§ **Task statement**: Go line by line through the data and copy those with the word "struct".

§ **Revision tracking records**:

---

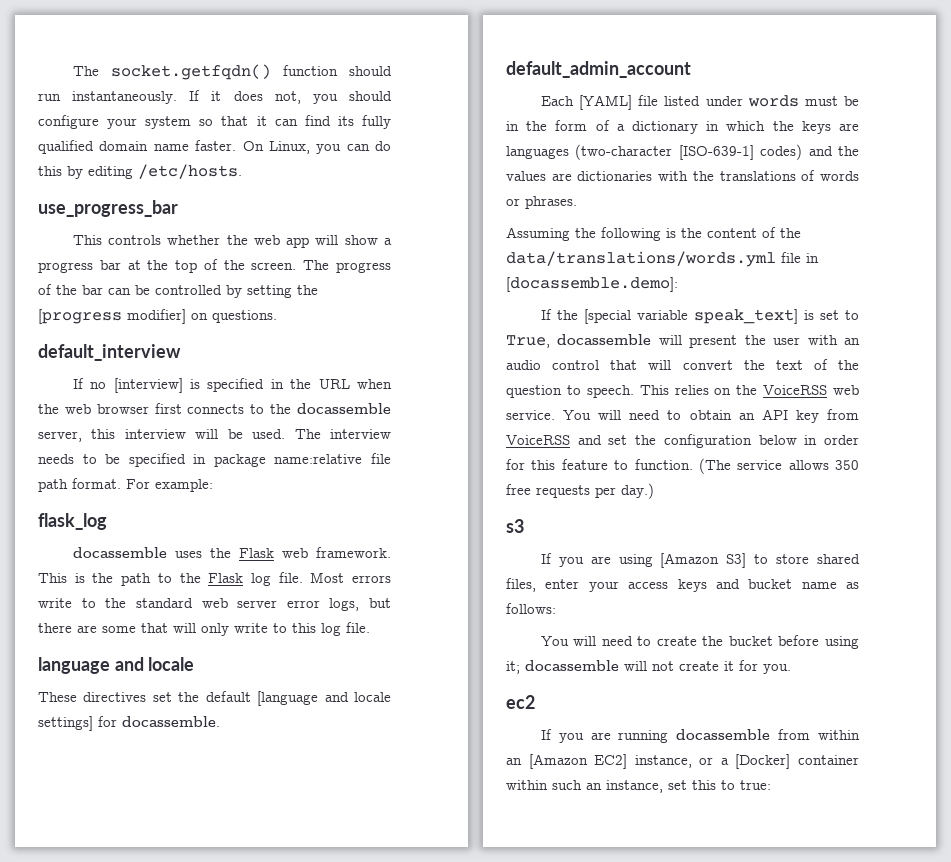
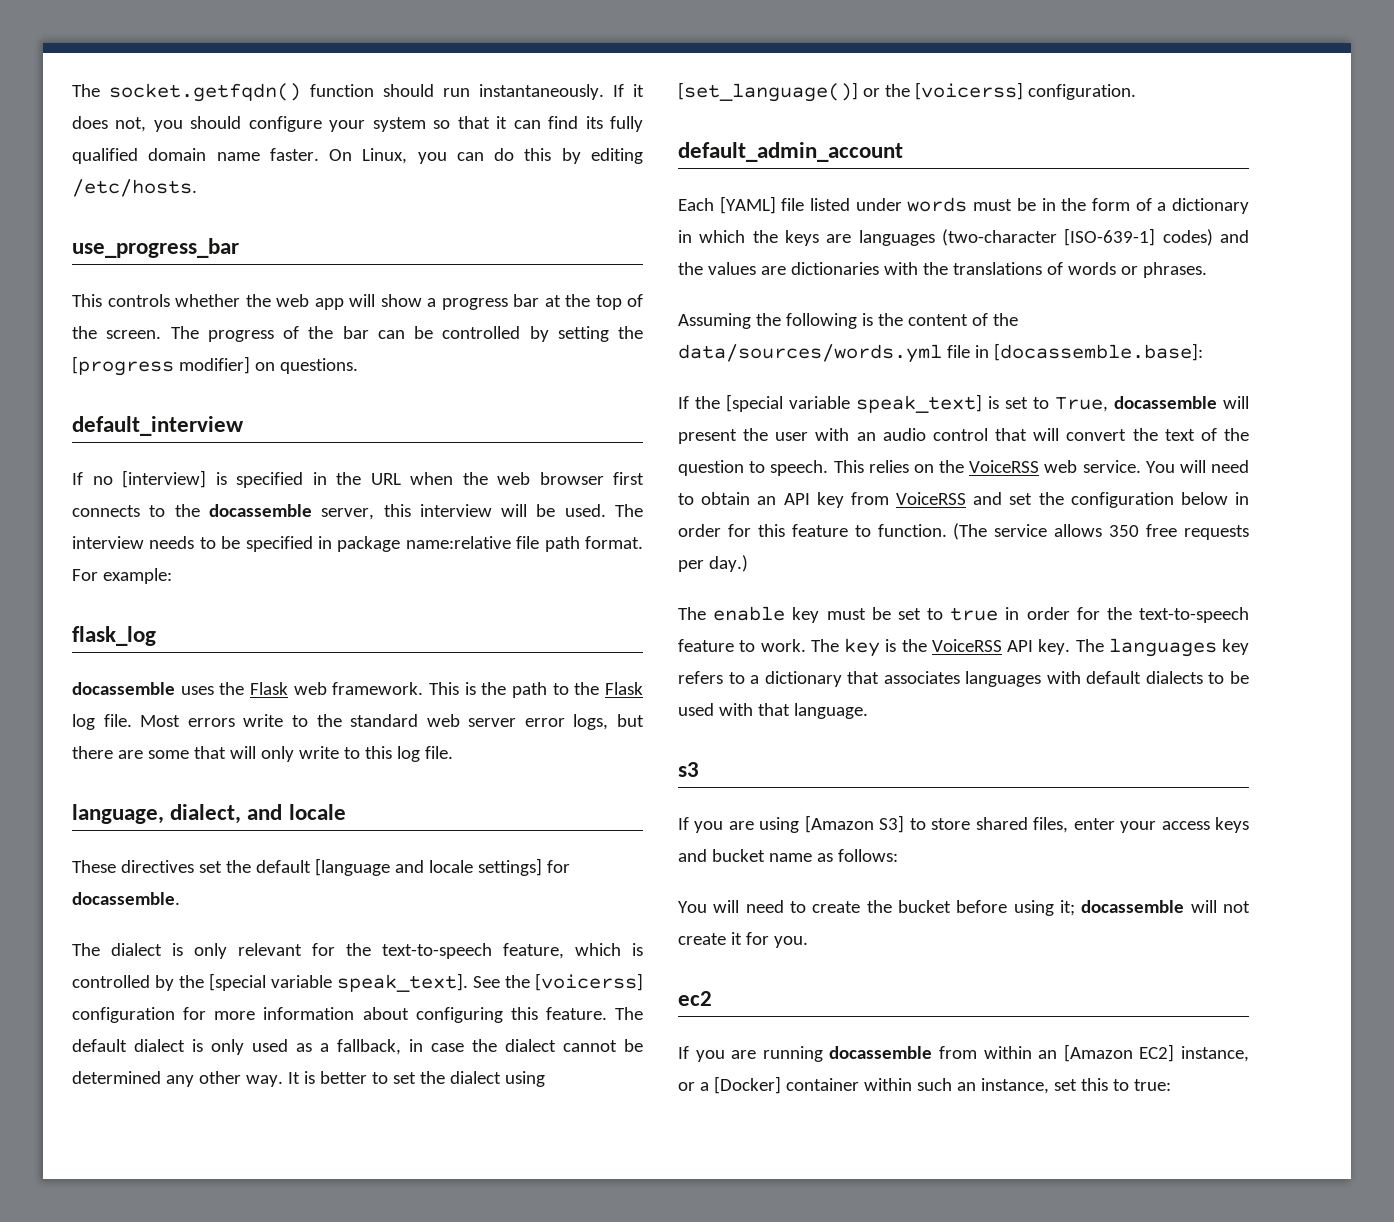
- language and locale
+ language, dialect, and locale
+ The dialect is only relevant for the text-to-speech feature, which is controlled by the [special variable speak_text]. See the [voicerss] configuration for more information about configuring this feature. The default dialect is only used as a fallback, in case the dialect cannot be determined any other way. It is better to set the dialect using [set_language()] or the [voicerss] configuration.
- Assuming the following is the content of the data/translations/words.yml file in [docassemble.demo]:
+ Assuming the following is the content of the data/sources/words.yml file in [docassemble.base]:
+ The enable key must be set to true in order for the text-to-speech feature to work. The key is the VoiceRSS API key. The languages key refers to a dictionary that associates languages with default dialects to be used with that language.

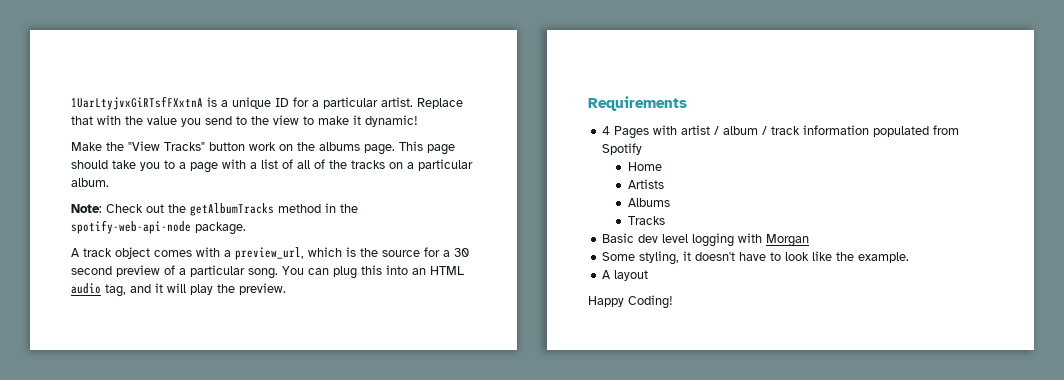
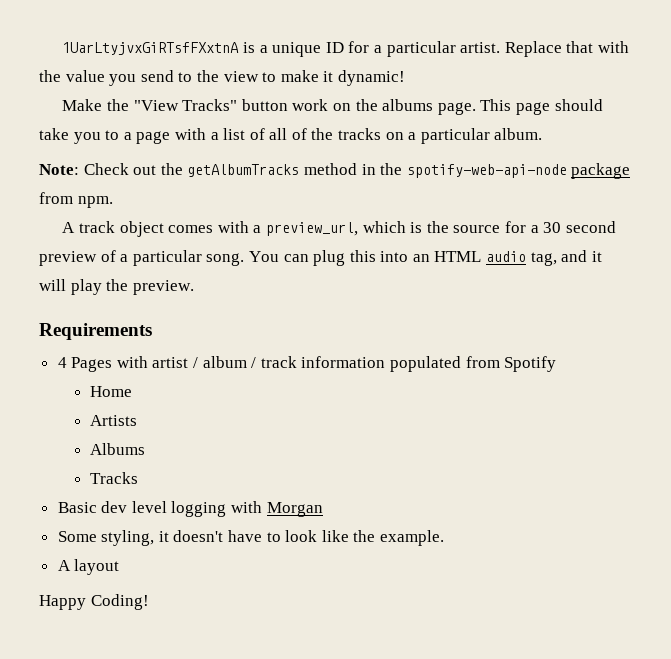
- Note: Check out the getAlbumTracks method in the spotify-web-api-node package.
+ Note: Check out the getAlbumTracks method in the spotify-web-api-node package from npm.

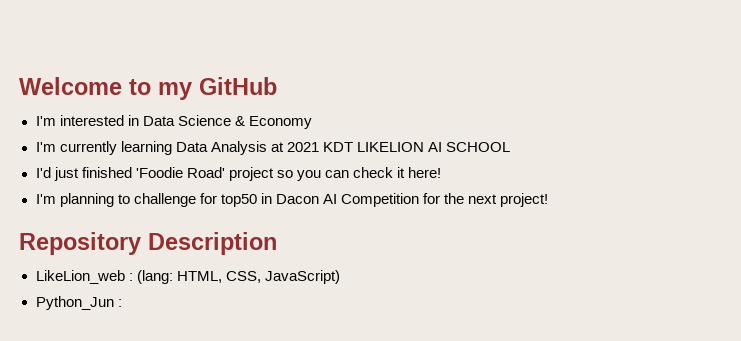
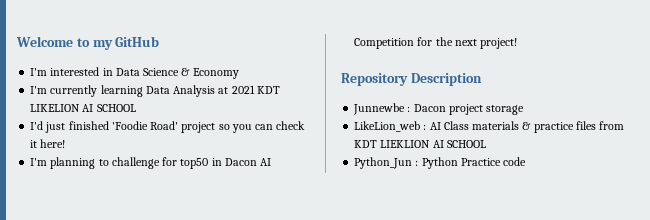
- LikeLion_web : (lang: HTML, CSS, JavaScript)
+ Junnewbe : Dacon project storage
+ LikeLion_web : AI Class materials & practice files from KDT LIEKLION AI SCHOOL
- Python_Jun :
+ Python_Jun : Python Practice code

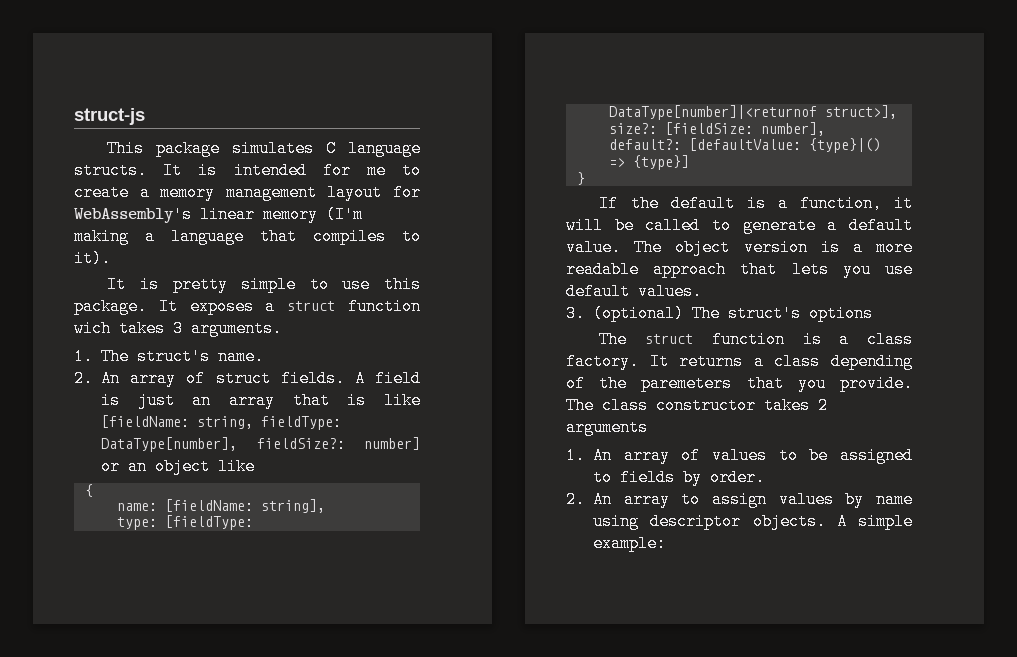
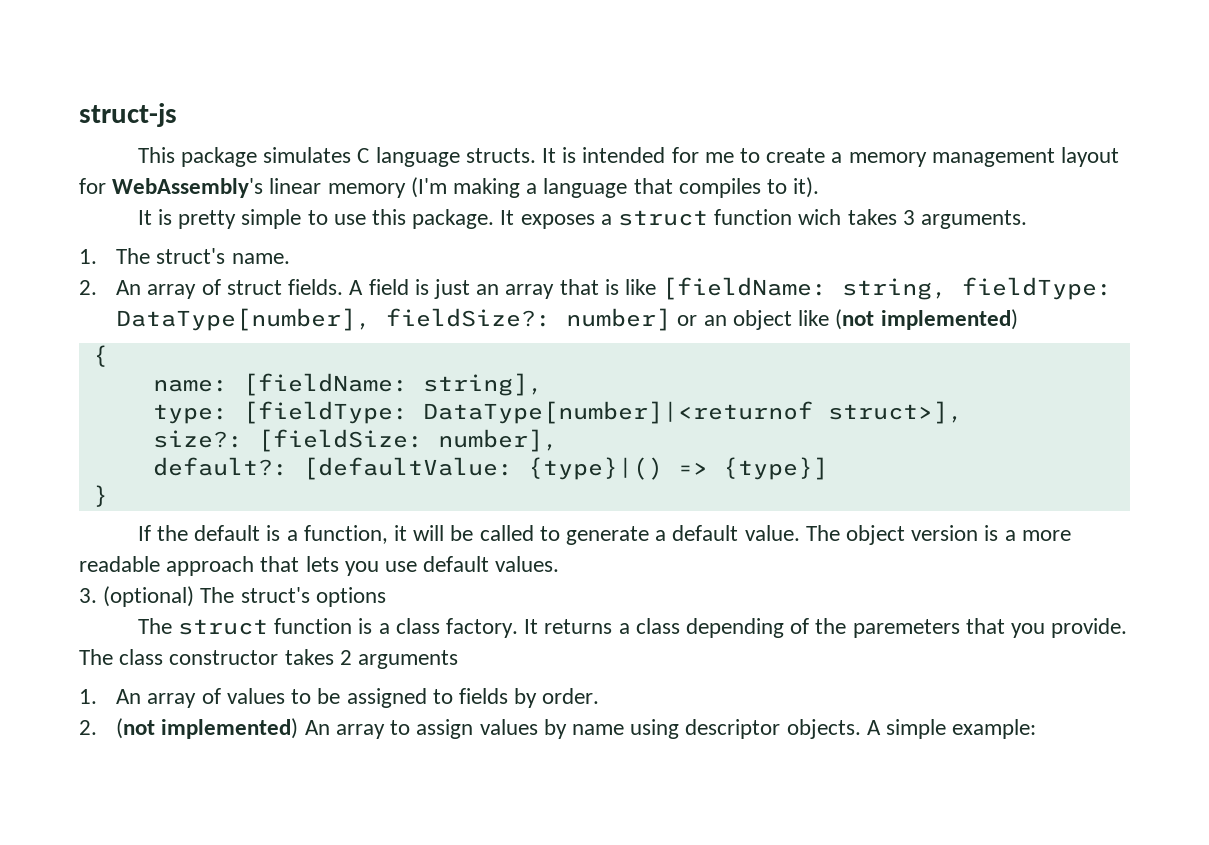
- A field is just an array that is like [fieldName: string, fieldType: DataType[number], fieldSize?: number] or an object like
+ A field is just an array that is like [fieldName: string, fieldType: DataType[number], fieldSize?: number] or an object like (not implemented)
- 2. An array to assign values by name using descriptor objects.
+ 2. (not implemented) An array to assign values by name using descriptor objects.

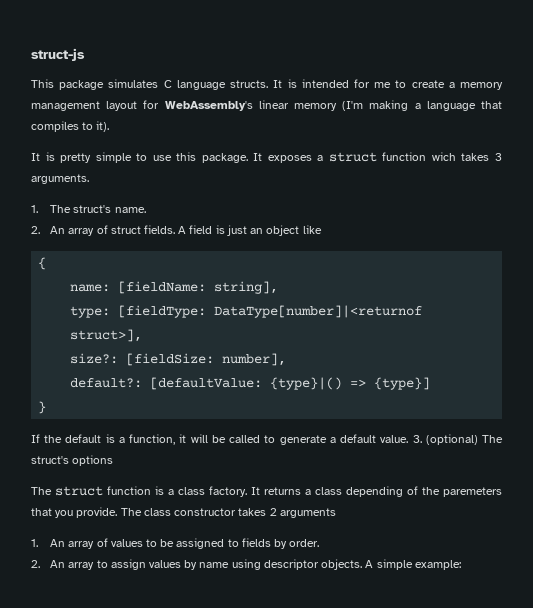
- A field is just an array that is like [fieldName: string, fieldType: DataType[number], fieldSize?: number] or an object like (not implemented)
+ A field is just an object like
- If the default is a function, it will be called to generate a default value. The object version is a more readable approach that lets you use default values.
- 3. (optional) The struct's options
+ If the default is a function, it will be called to generate a default value. 3. (optional) The struct's options
- 2. (not implemented) An array to assign values by name using descriptor objects.
+ 2. An array to assign values by name using descriptor objects.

---

§ **Output for this exercise**:
- 3. (optional) The struct's options
+ If the default is a function, it will be called to generate a default value. 3. (optional) The struct's options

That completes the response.